# "Primitve Weapons"



## c. j. stone (Sep 24, 2006)

Was just wondering if muzzle loaders are considered "firearms" as in the type that "felons" cannot own? I know they could probably get licenses and tags for "bow" hunting which is included in the primitive seasons. Theres so much 'hearsay' on primitive weapons, this thought just crossed my mind and I thought someone on here might have a legal definition.


----------



## freyedknot (Apr 10, 2004)

you can buy a muzzleloader right thru the mail,as long as you are 18. cabelas and bass pro will ship them to your door no problem. even at walmart you do not have to fill out the questionare for them to check you out.


----------



## Whaler (Nov 16, 2004)

Look it up on the Ohio revised Code and see if it says.


----------



## ClickerCrazy (Feb 4, 2006)

How can you call a modern muzzle loader a primitive weapon? I mean come on!! Shotgun primers, electronic ignition. You suppose Davey Crockett had an extra battery for his Kentucky Rifle? lol.....I started shooting Muzzleloaders when I was 9 years old, my father still builds them to this day. I'd like to see them have a REAL primitive weapons season, Not a high powered rifle season.


----------



## Lundy (Apr 5, 2004)

ClickerCrazy said:


> I'd like to see them have a REAL primitive weapons season, Not a high powered rifle season.


I wouldn't.

As long as you still pour the powder down the barrel and shove home a bullet I'm fine with it.

Or we could have a season for single shot shotguns only, or pumps, or a bow season for recurves and long bows only, or maybe compounds but shot with fingers only no releases, how about a bow season for bows with just wheels no cams allowed.
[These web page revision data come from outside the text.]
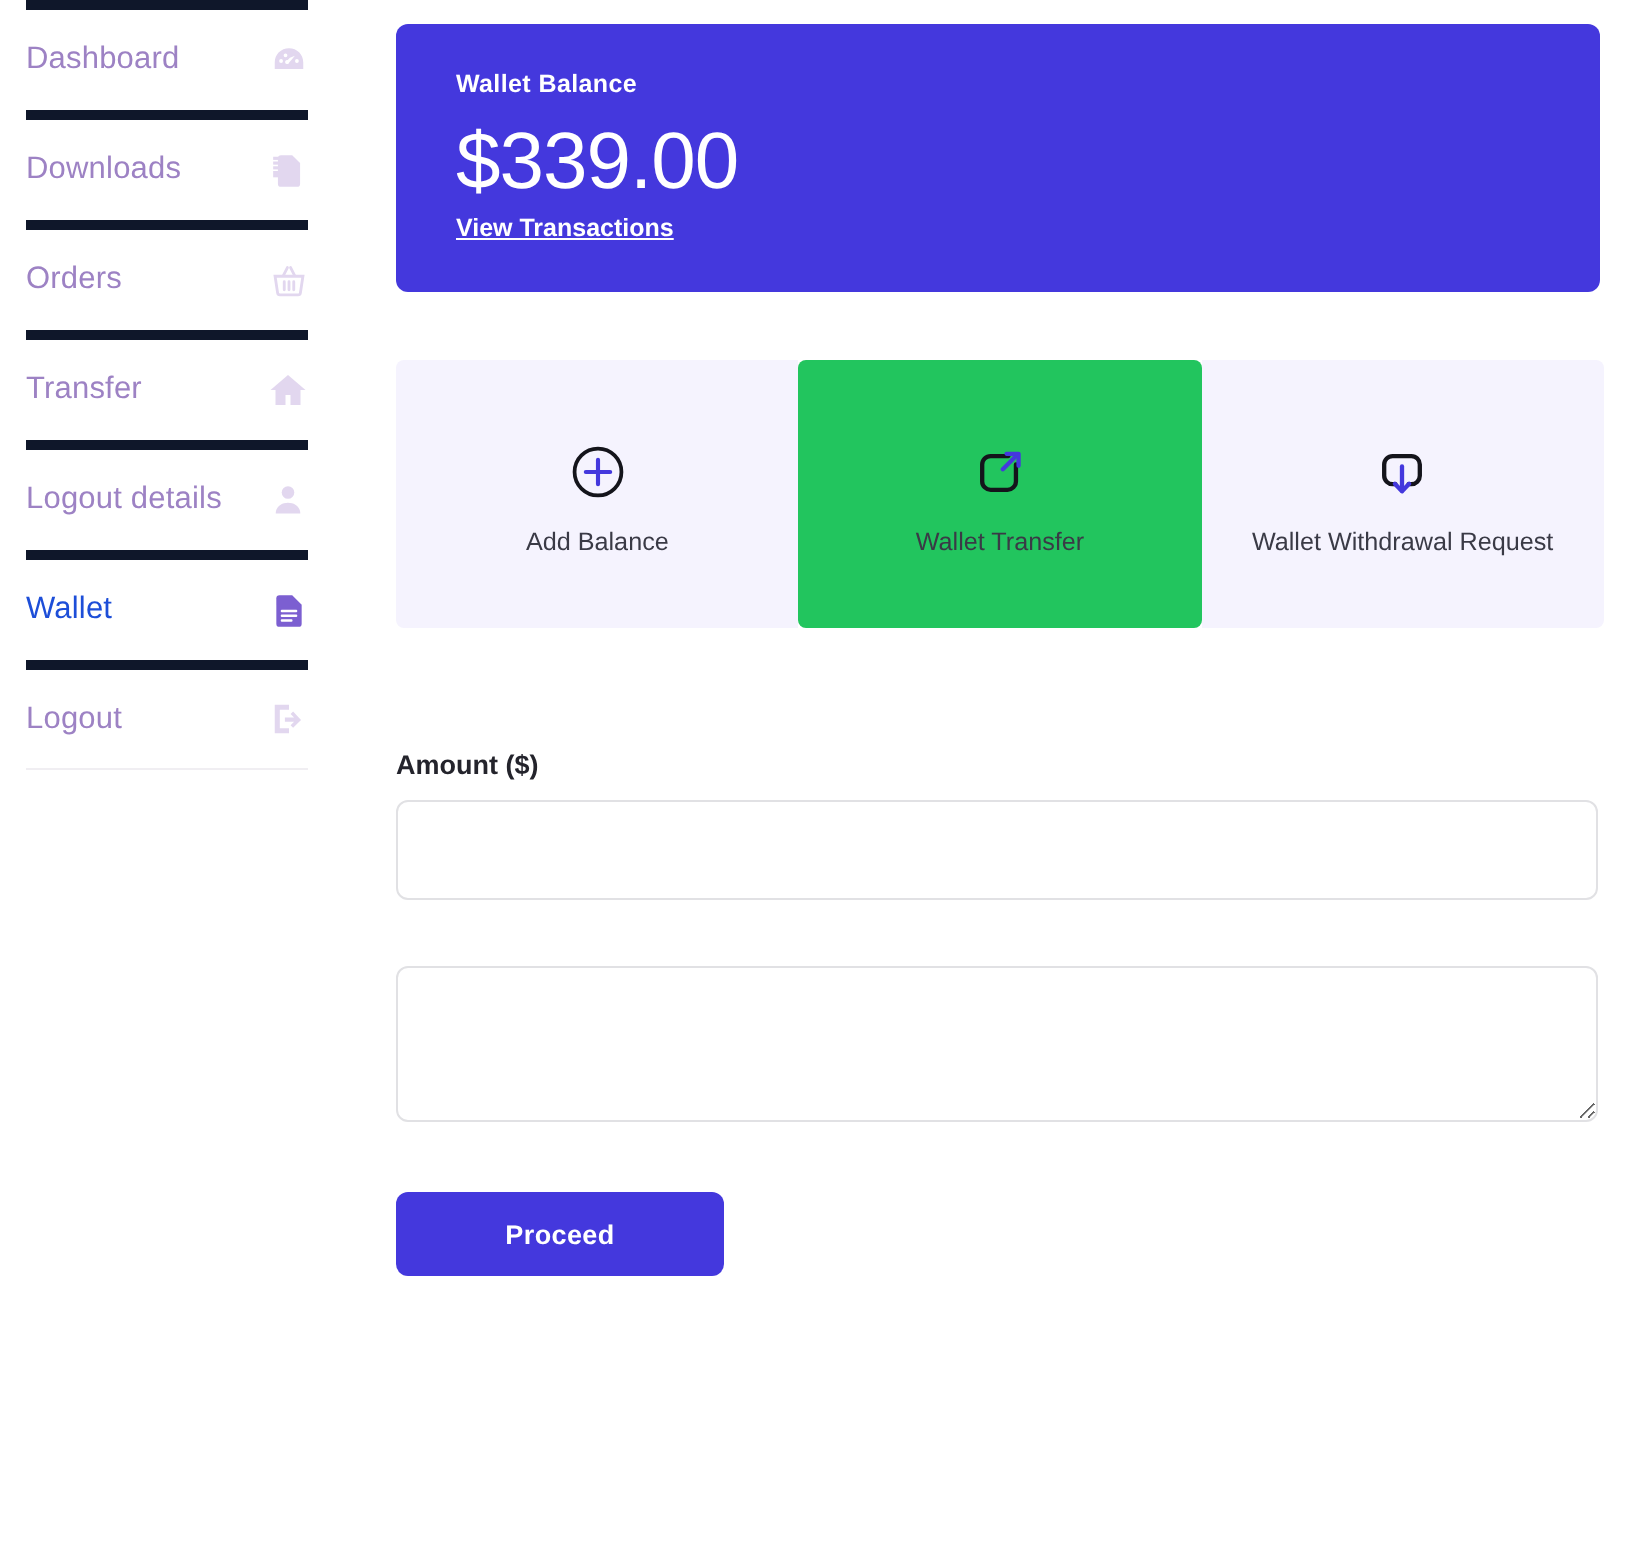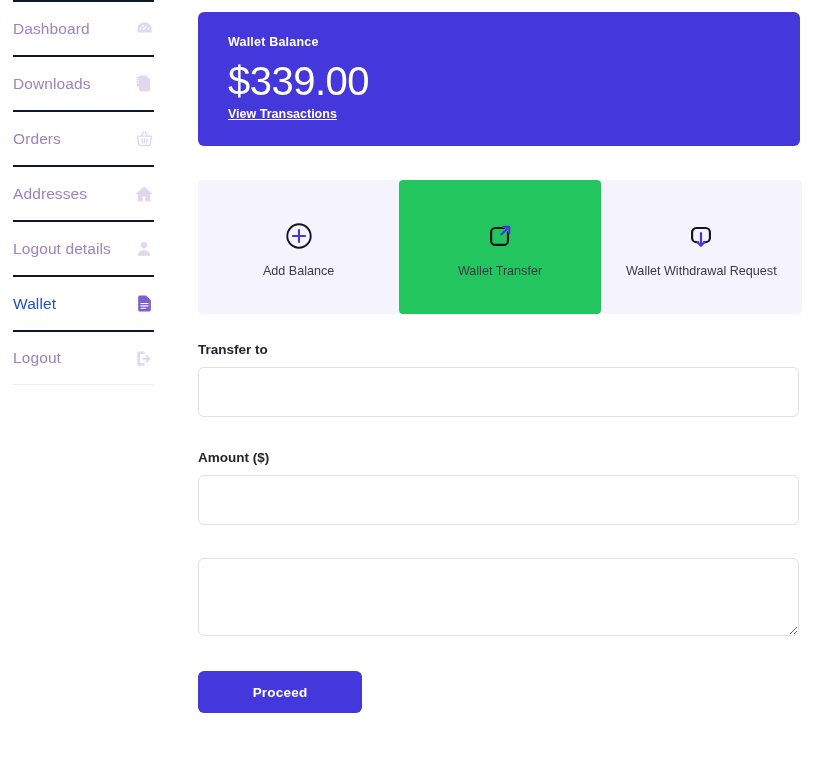--- a/index.html
+++ b/index.html
@@ -23,7 +23,7 @@
     display: flex; align-items: center; justify-content: space-between;
     height: 55px;
     margin: 0 13px;
-    border-top: 2px solid #0f172a;
+    border-top: 5px solid #0f172a;
     cursor: pointer;
     text-decoration: none;
   }

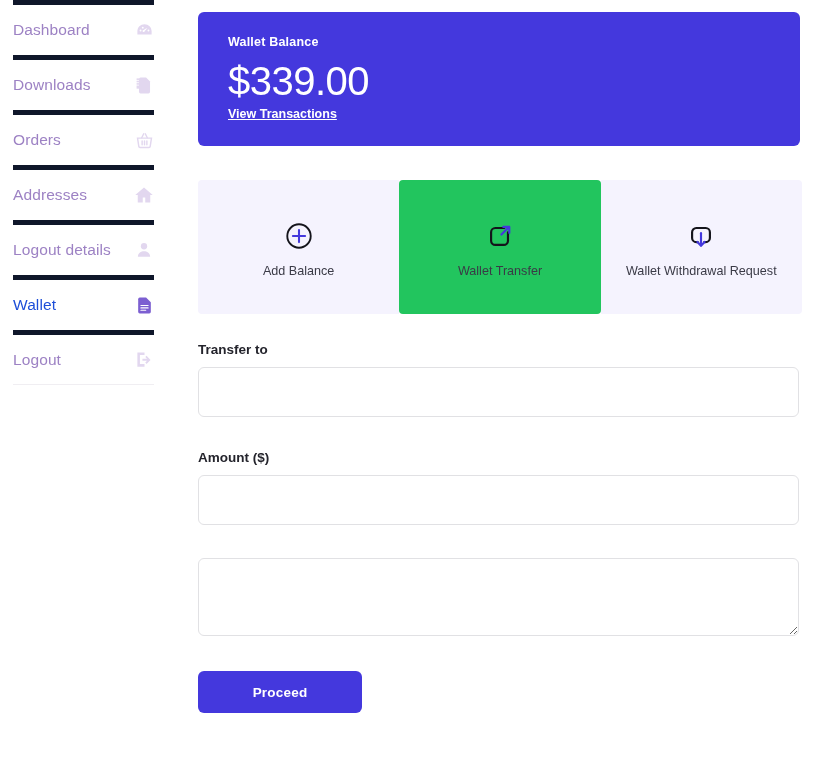--- a/index.html
+++ b/index.html
@@ -213,7 +213,7 @@
       </li>
 
       <li class="sidebar-item">
-        <span class="sidebar-label">Addresses</span>
+        <span class="sidebar-label">Transfer</span>
         <span class="sidebar-icon">
           <svg viewBox="0 0 24 24" width="20" height="20" fill="currentColor">
             <path d="M12 3 1.5 12h3v9h6v-6h3v6h6v-9h3L12 3z"></path>

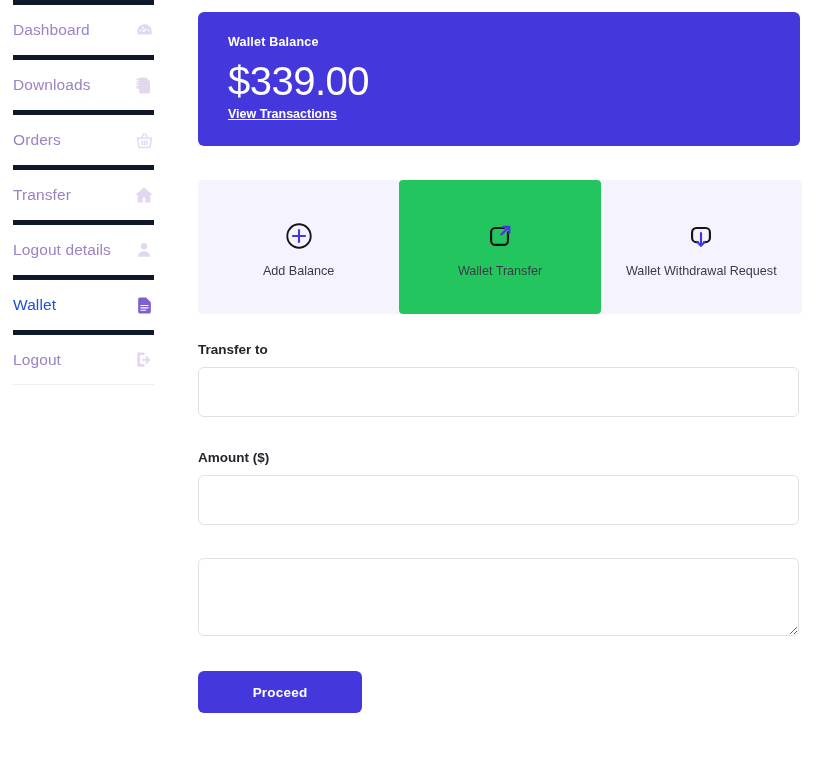--- a/index.html
+++ b/index.html
@@ -300,10 +300,6 @@
 
     <form class="form">
 
-      <div class="field">
-        <label class="field-label">Transfer to</label>
-        <input class="field-input" type="text" placeholder="" style="">
-      </div>
 
       <div class="field-gap"></div>
 

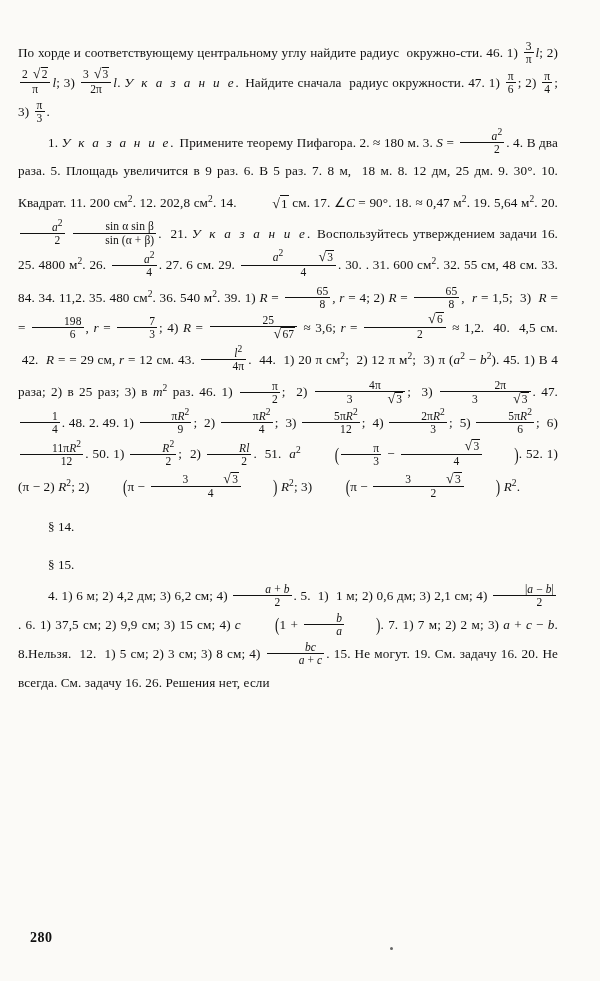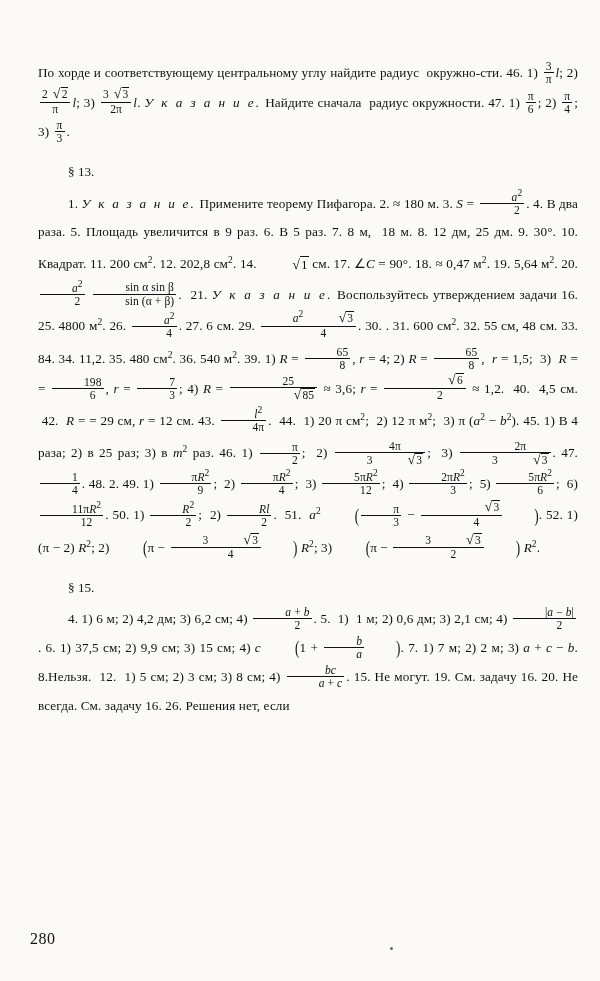--- a/index.html
+++ b/index.html
@@ -24,10 +24,9 @@
   }
   .content {
     position: absolute;
-    left: 38px;
+    left: 18px;
     top: 38px;
     width: 540px;
-    margin-top: 20px;
   }
   p {
     margin: 0 0 0 0;

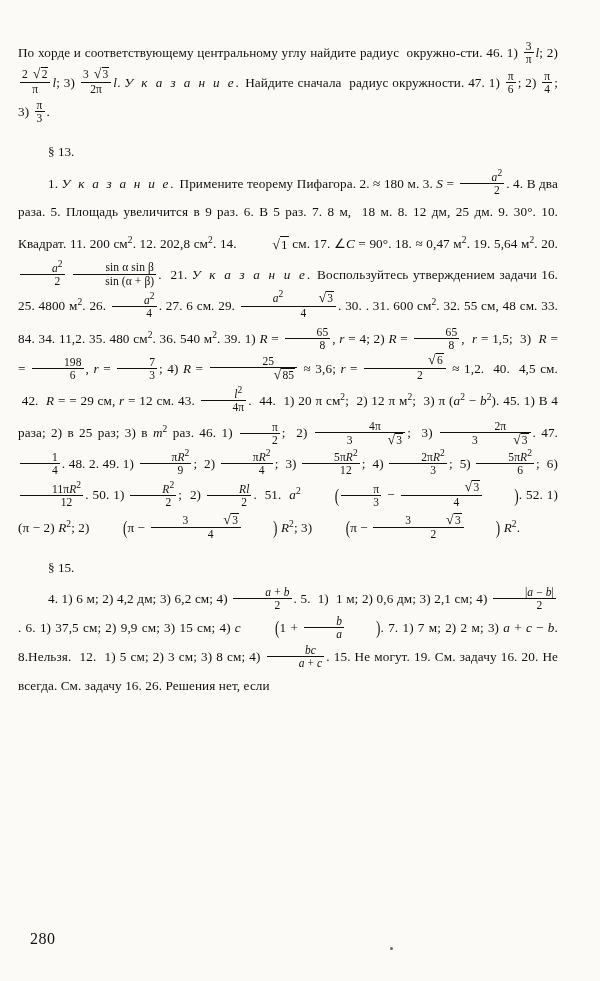--- a/index.html
+++ b/index.html
@@ -114,7 +114,6 @@
       <span class="frac"><span class="num">π</span><span class="den">3</span></span>.
     </p>
 
-    <div class="sect">§ 13.</div>
 
     <p class="para indent">
       1. <span class="sp">У к а з а н и е.</span> Примените теорему Пифагора. 2. ≈ 180 м. 3. <i>S</i> =

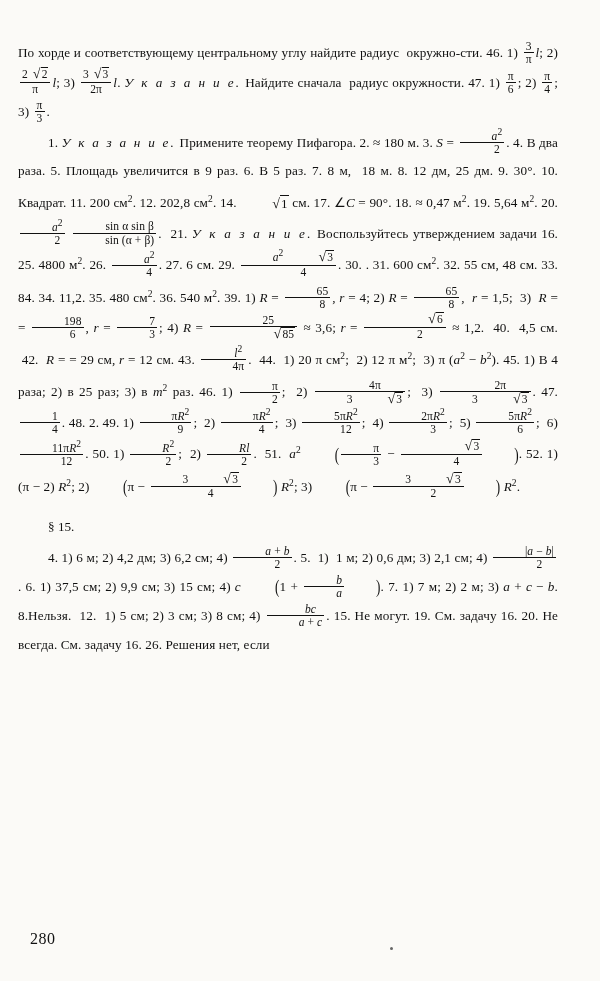--- a/index.html
+++ b/index.html
@@ -133,7 +133,7 @@
       <span class="frac"><span class="num">65</span><span class="den">8</span></span>, &nbsp;<i>r</i> = 1,5; &nbsp;3) &nbsp;<i>R</i> =
       = <span class="frac"><span class="num">198</span><span class="den">6</span></span>, <i>r</i> =
       <span class="frac"><span class="num">7</span><span class="den">3</span></span>; 4) <i>R</i> =
-      <span class="frac"><span class="num">25</span><span class="den"><span class="rad"><span class="radsym">√</span><span class="bar">85</span></span></span></span> ≈ 3,6; <i>r</i> =
+      <span class="frac"><span class="num">25</span><span class="den"><span class="rad"><span class="radsym">√</span><span class="bar">67</span></span></span></span> ≈ 3,6; <i>r</i> =
       <span class="frac"><span class="num"><span class="rad"><span class="radsym">√</span><span class="bar">6</span></span></span><span class="den">2</span></span> ≈ 1,2. &nbsp;40. &nbsp;4,5 см. &nbsp;42. &nbsp;<i>R</i> =
       = 29 см, <i>r</i> = 12 см. 43. <span class="frac"><span class="num"><i>l</i><span class="sup">2</span></span><span class="den">4π</span></span>. &nbsp;44. &nbsp;1) 20 π см<span class="sup">2</span>; &nbsp;2) 12 π м<span class="sup">2</span>; &nbsp;3) π (<i>a</i><span class="sup">2</span> − <i>b</i><span class="sup">2</span>).
       45. 1) В 4 раза; 2) в 25 раз; 3) в <i>m</i><span class="sup">2</span> раз. 46. 1)

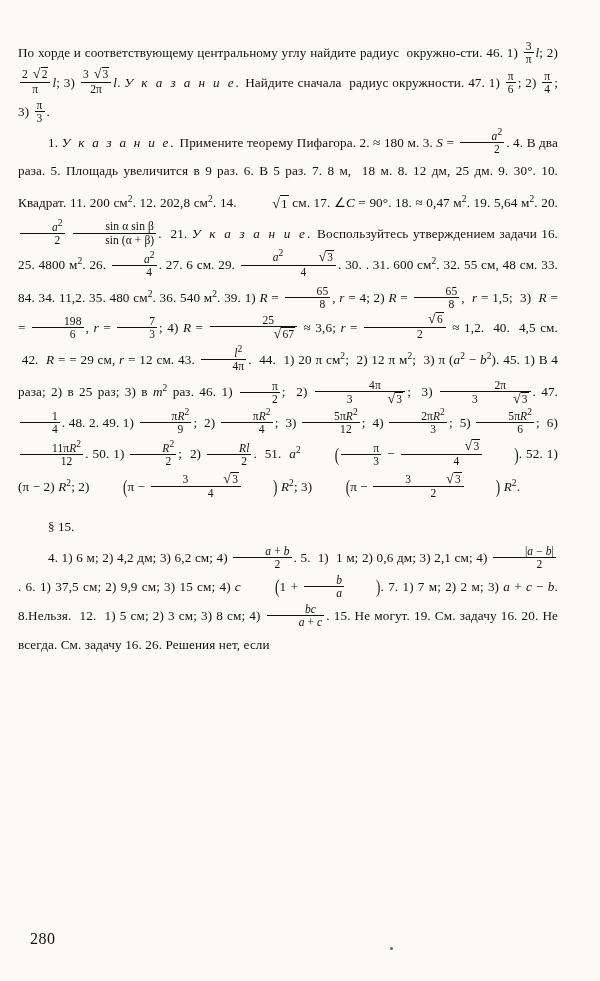--- a/index.html
+++ b/index.html
@@ -155,6 +155,7 @@
       3) <span class="big">(</span>π − <span class="frac"><span class="num">3&nbsp;<span class="rad"><span class="radsym">√</span><span class="bar">3</span></span></span><span class="den">2</span></span><span class="big">)</span> <i>R</i><span class="sup">2</span>.
     </p>
 
+    <div class="sect">§ 14.</div>
 
 
     <div class="sect">§ 15.</div>

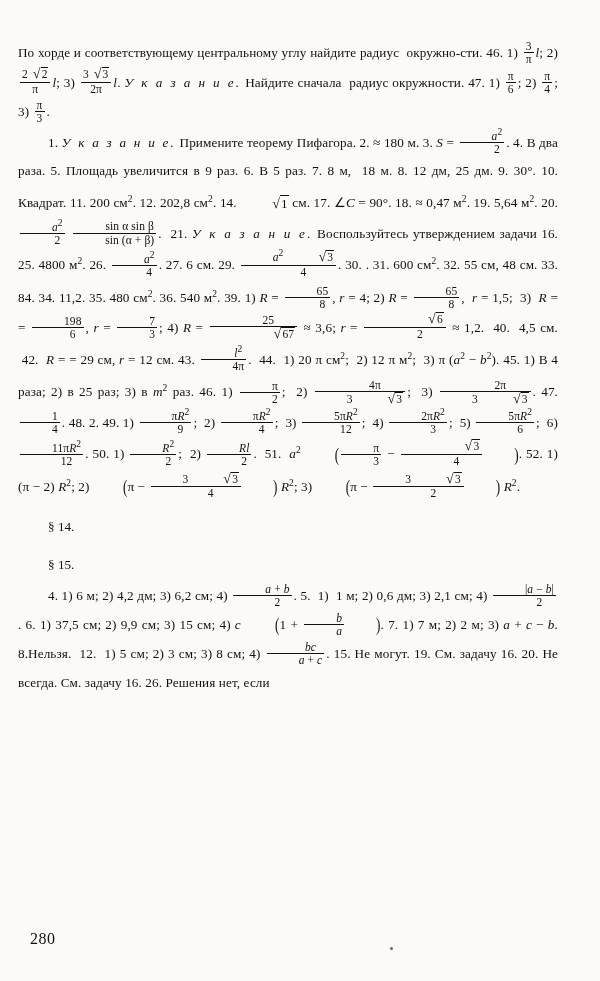--- a/index.html
+++ b/index.html
@@ -83,8 +83,8 @@
     position: absolute;
     left: 30px;
     top: 930px;
-    font-size: 16px;
-    font-weight: normal;
+    font-size: 14px;
+    font-weight: bold;
     letter-spacing: 0.5px;
   }
   .dot {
We live in a world where hunters need to support each other no matter what weapon they choose to to hunt with. This idea reminds me of the same old crossbow versus longbow debate that has been raging since crossbows were first legalized back in the 70's.


----------



## buckeyeguy (Aug 20, 2006)

Lundy beat me to it.


----------



## ezbite (May 25, 2006)

I Asked this question to a police officer friend of mine. He told me if he finds ANY weapon on a convicted felon, he's going to be taken into custody and put in a cell, no weapons, means no weapons..period. There were several more officers standing in the general area when I asked him and others didn't put it so nicely.


----------



## freyedknot (Apr 10, 2004)

as ez stated it may be confiscated and the person charged for having a gun in his posession. but you do not need to fill out the background check to buy it and they can be baught thru the mail from any catalogue shipping store.


----------



## jeffmo (Apr 7, 2004)

i know of a person who was convicted of a felony(some what of a bogus deal) and the only weapon he is allowed to own and use is a muzzleloader.


----------



## Bassnpro1 (Apr 6, 2004)

ClickerCrazy said:


> I'd like to see them have a REAL primitive weapons season, Not a high powered rifle season.



I'd be fine if the early muzzleloader season was changed to a primitive weapons seasons as that was the original intention for those few days in the three select areas. But other than that I love my Encore!:!


----------



## Huntinbull (Apr 10, 2004)

It is my understanding that anythng that can propel or project a projectile ( ie bows, crossbows, muzzleloaders, BB guns, firearms) is illegal for a felon to own under the weapons under disabilities act. Friend of mine bounced a check worth enough to make it a felony. He later got busted hunting with his crossbow and did time for it.

Huntinbull


----------



## Rednek (Nov 6, 2006)

Muzzleloaders are not considered a firearm under the Gun Control Act of 1968 and therefore felons are allowed to own and possess them.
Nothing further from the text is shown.